WayneL, given the 40% (estimated) overseas ownership of domestic bourse, we can quite comfortably live selling shares to foreign interests as well as to each other.

Remember, bubbles never burst....


----------



## wayneL (13 June 2007)

Mofra said:


> Remember, bubbles never burst....



Oh yeah! I forgot.


----------



## moXJO (14 June 2007)

Santob said:


> They don't get PAID at $50 an hour - they are BILLED by the firm thats paying for them as $50 per hour - thats the standard basic rate applied when costing in Non-specialist Labour on construction projects.




No its paid $50 an hour was talking to a fellow that was swiveling the stick down here.They traveled 6 hours to work in a place where unemployment is high and you could have hired an army of lolly pop men for $12 bucks and a pie.


----------



## tech/a (14 June 2007)

Ive been watching the "bursting bubble" discussion since inception of this site.

There seems to be an obsession with "why,when,how".

Yet few seem to be taking full advantage of 2 yrs of fantastic opportunity and 8 yrs (if youve been a member of other sites Reefcap).
Property,business and trading.

Simply become involved and set risk stratagies and enjoy!!


----------



## wayneL (14 June 2007)

tech/a said:


> Ive been watching the "bursting bubble" discussion since inception of this site.
> 
> There seems to be an obsession with "why,when,how".
> 
> ...



Discussion on bursting bubbles certainly does not mean a/ an obsession b/ not trading the current conditions to the long side, that's a straw man argument.
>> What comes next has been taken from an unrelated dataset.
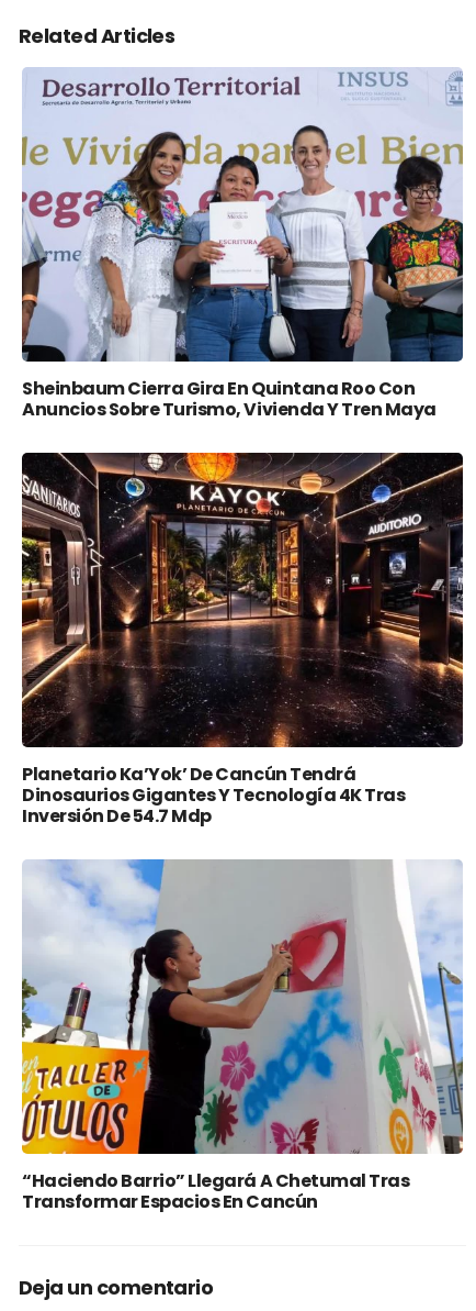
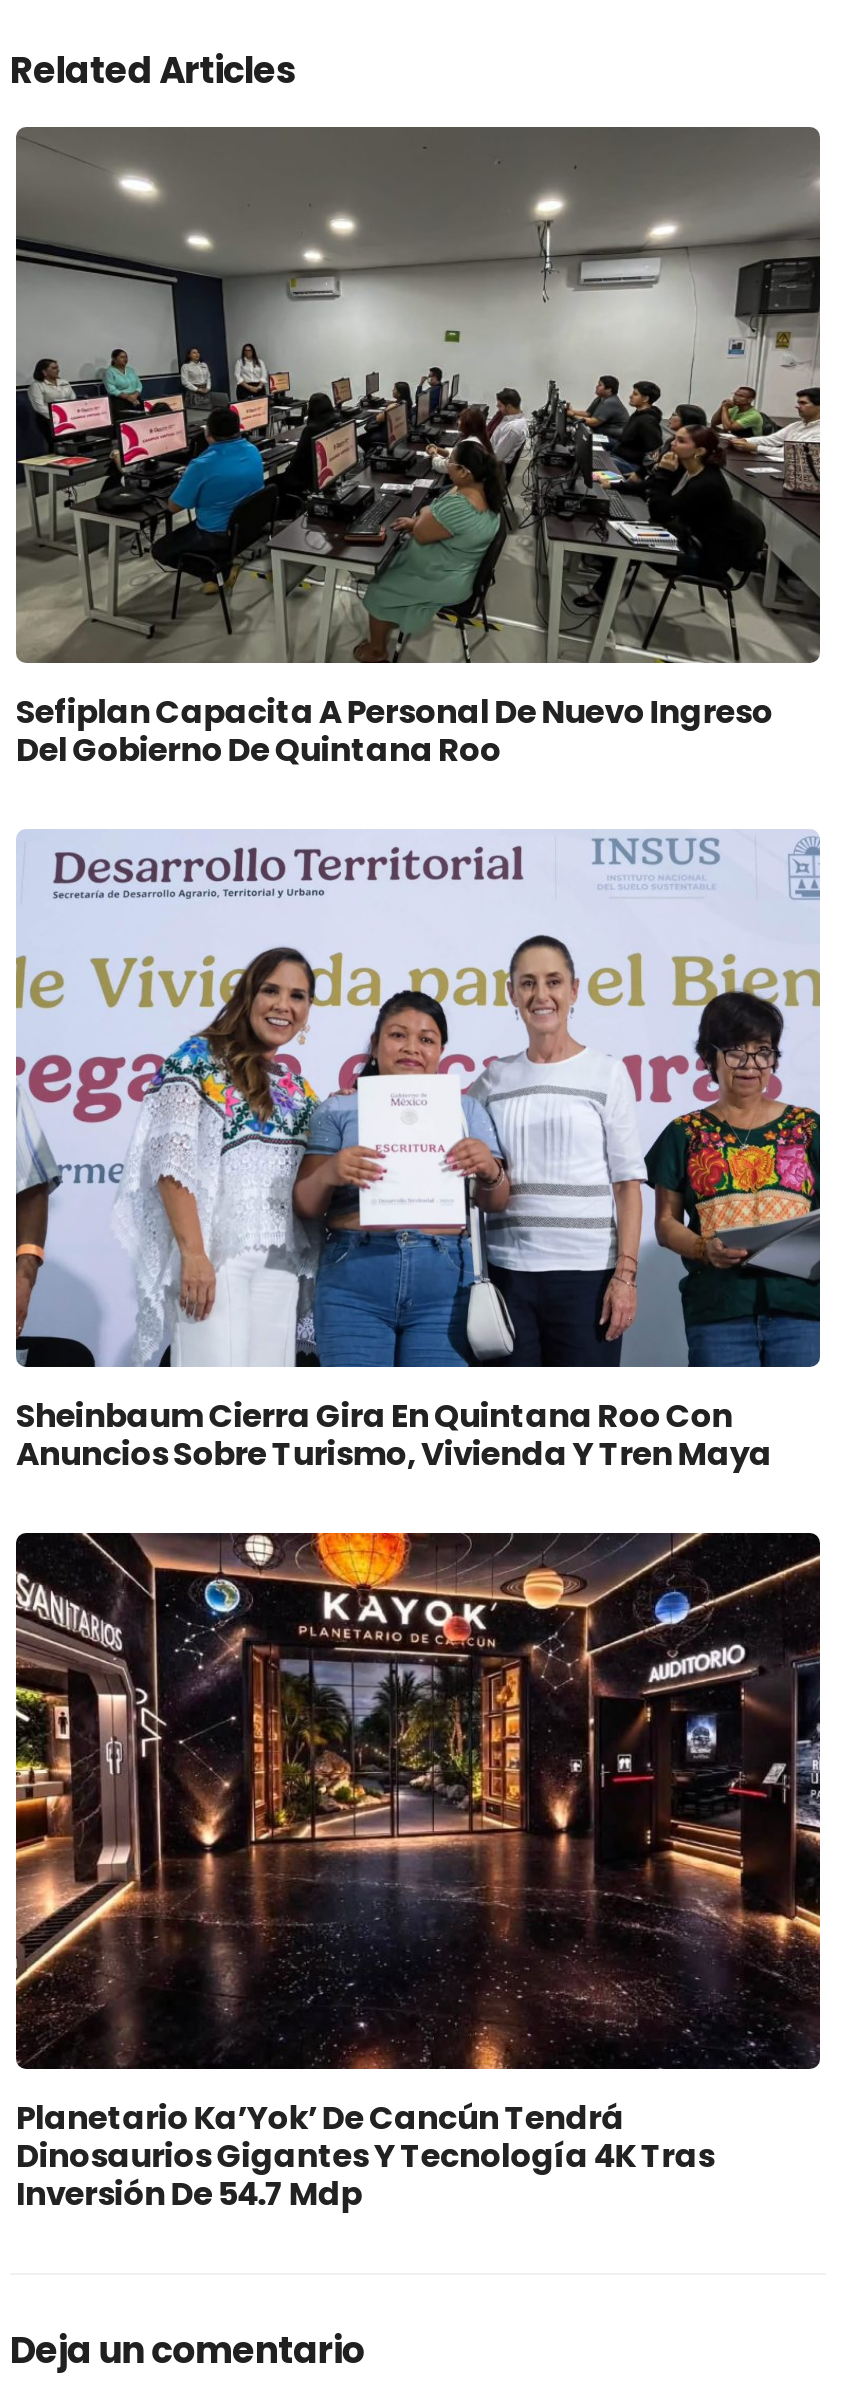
none -> [14,125,822,773] [image] | Sefiplan Capacita A Personal De Nuevo Ingreso | Del Gobierno De Quintana Roo
moved [41,69,305,111] -> [50,835,532,911]: [image]
moved [21,120,465,829] -> [14,927,824,2217]: [image] | Sheinbaum Cierra Gira En Quintana Roo Con | Anuncios Sobre Turismo, Vivienda Y Tren Maya | Planetario Ka’Yok’ De Cancún Tendrá | Dinosaurios Gigantes Y Tecnología 4K Tras | Inversión De 54.7 Mdp
[21,858,464,1214] [image] | “Haciendo Barrio” Llegará A Chetumal Tras | Transformar Espacios En Cancún -> none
However, nobody with half a brain can deny that there IS a bubble in both asset prices and credit. There is a real possibility of systemic financial failure in the world economy... ever heard of "cascading cross defaults?"

Discussion of such is centered around protecting oneself from the eventuality (or whatever other straw breaks the camel's back), perhaps profiting from it, and certainly looking forward to the next cycle.

We need only look back to the several price shocks of the last century to see so many bull market geniuses wiped out by the same.

Short of paranoia, it is valid and valuable discussion and anyone who doesn't think so, has their head rather impossibly stuck where there is no sunlight. 

Cheers


----------



## Santob (14 June 2007)

Plus lets not forget that Howard has reduced the size of the goalposts in his definition of "unemployed"..no wonder there's fewer scored now.


----------



## Wysiwyg (14 June 2007)

Think that after I`ve  experienced 10 + years in the markets I won`t be still flying around with my finger on the eject button.

What gives with the nervous pilot thing?


----------



## Spaghetti (14 June 2007)

I lived in the US for quite a number of years and I can see us headed that way. Hasn't hurt the economy of the US having working poor, perhaps even assisted it. Well sure of it.

It may make us all richer, but some of our grandkids may find themselves on the wrong side of the tracks. Well sure of it.


----------



## wayneL (14 June 2007)

Wysiwyg said:


> Think that after I`ve  experienced 10 + years in the markets I won`t be still flying around with my finger on the eject button.
> 
> What gives with the nervous pilot thing?



Would your finger be hovering over the button if you knew you were leaking fuel  and the oil pressure was low?

A good pilot doesn't just fly. He is hopefully cognizant of each and every risk that may end his life and takes steps to mitigate. When the fuel is low or there is a huge thunderstorm, he will put down ASAP in order to avert disaster.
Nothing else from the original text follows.